From lines 94-121 I combined elements a line and scatter plot to make what is known as a dumbbell plot, a plot that compares two related values and shows the difference between them. First I combined the two previously listed data frames into one. Then I calculated the gap between active acres and permitted acres and used the arrange command to sort them from biggest to smallest gap. Then I utilized geom_segment to create the connecting lines and made those lines gray. The following step was adding the points and adjusting their size to my preference. Finally I added the title, caption, legend and customized the sizes to my liking. I chose bright colors to stand out and went with grey simply because every dumbbell plot I’ve scene uses gray for the line.

dumbbell_data <- data.frame(
  Materials = Ovrl_Material$Materials,
  Active_Acres = Ovrl_Material$mean_acre,
  Permitted_Acres = Ovrl_Permitted$mean_permit_acre)

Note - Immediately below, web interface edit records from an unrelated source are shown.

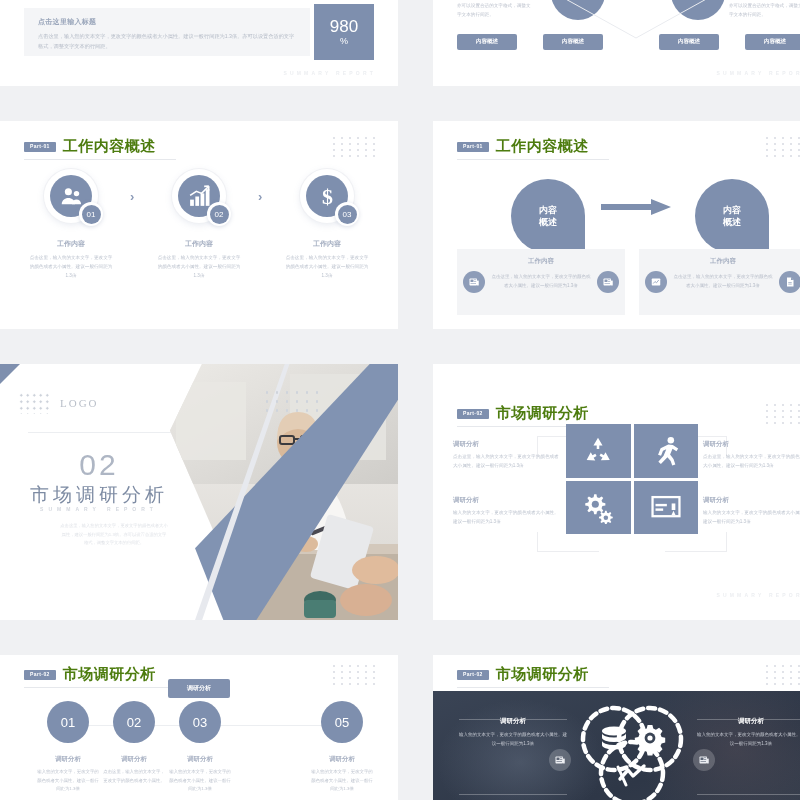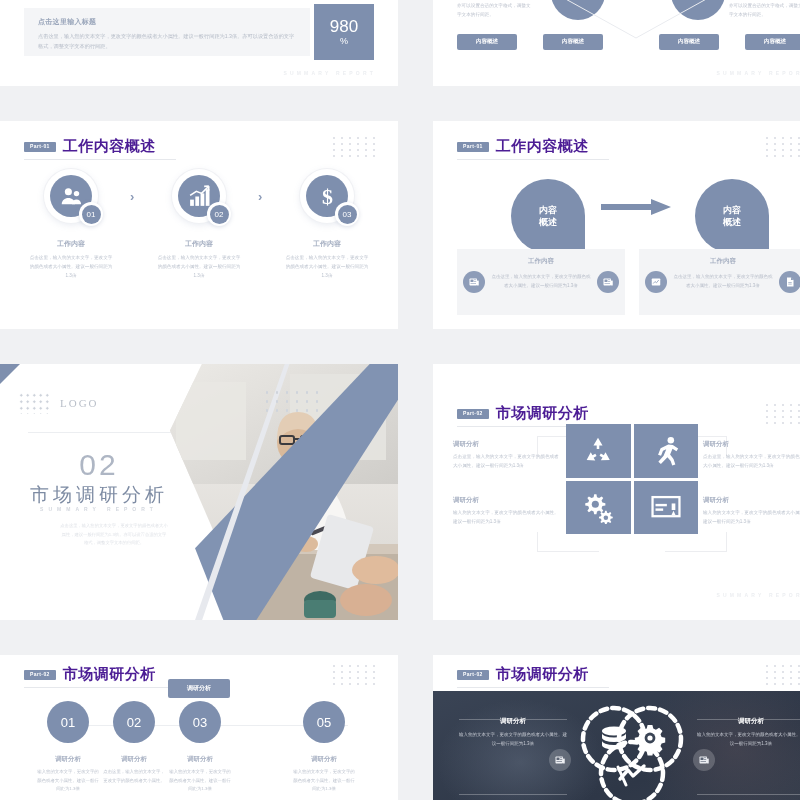--- a/index.html
+++ b/index.html
@@ -32,7 +32,7 @@
     background:#7e8fae; color:#fff; font-size:5px; letter-spacing:.4px;
     padding:2.5px 6px; border-radius:1px; font-weight:700; line-height:1;
   }
-  .hdr-title { font-size:15px; color:#4c1d95; font-weight:700; letter-spacing:.5px;font-family:Liberation Mono, monospace; }
+  .hdr-title { font-size:15px; color:#4d7c0f; font-weight:700; letter-spacing:.5px;font-family:Liberation Mono, monospace; }
   .hdr-rule { position:absolute; left:24px; top:38px; width:152px; height:1px; background:#e6e8ec; }
   .dotgrid { position:absolute; top:14px; right:22px; width:46px; height:26px;
     background-image:radial-gradient(#dfe2e8 1px, transparent 1.1px);

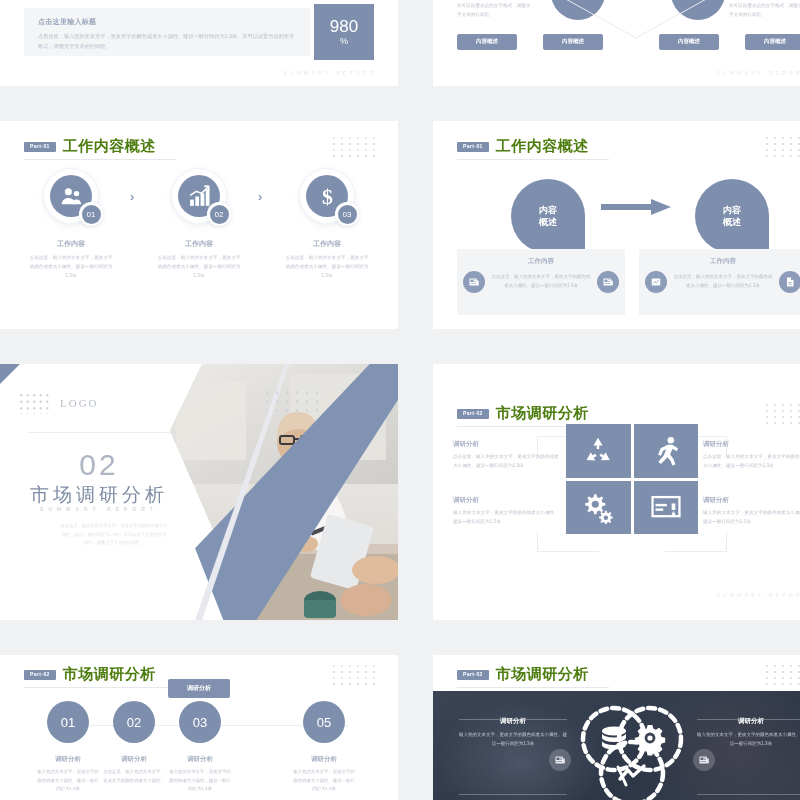--- a/index.html
+++ b/index.html
@@ -469,7 +469,7 @@
       <div class="tl-h">调研分析</div>
       <div class="tl-p">输入您的文本文字，更改文字的颜色或者大小属性。建议一般行间距为1.3倍</div>
     </div>
-    <div class="tl" style="left:290px;">
+    <div class="tl" style="left:308px;">
       <div class="tl-c">05</div>
       <div class="tl-h">调研分析</div>
       <div class="tl-p">输入您的文本文字，更改文字的颜色或者大小属性。建议一般行间距为1.3倍</div>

dumbbell_data <- dumbbell_data %>%
  mutate(gap = abs(Active_Acres - Permitted_Acres)) %>%
  arrange(desc(gap))  

ggplot(dumbbell_data) +
  geom_segment(aes(x = Active_Acres, xend = Permitted_Acres, y = reorder(Materials, gap), yend = reorder(Materials, gap)),
               color = "grey", size = 1) +
  geom_point(aes(x = Active_Acres, y = reorder(Materials, gap), color = "Active Acres"), size = 4) +
  geom_point(aes(x = Permitted_Acres, y = reorder(Materials, gap), color = "Permitted Acres"), size = 4) +
  labs(title = "Dumbbell Chart: Permitted vs Active Acres",
    x = "Acres",
    y = "Materials",
    color = "Legend",  
    caption = "Source: DMR's dataset from California.gov") +
  scale_color_manual(values = c("Active Acres" = "violet", "Permitted Acres" = "orange")) +
  theme_classic() +
  theme(plot.title = element_text(hjust = 0.5, size = 18, face = "bold"),
    axis.text = element_text(size = 12),
    axis.title = element_text(size = 14),
    legend.text = element_text(size = 12),
    legend.title = element_text(size = 14))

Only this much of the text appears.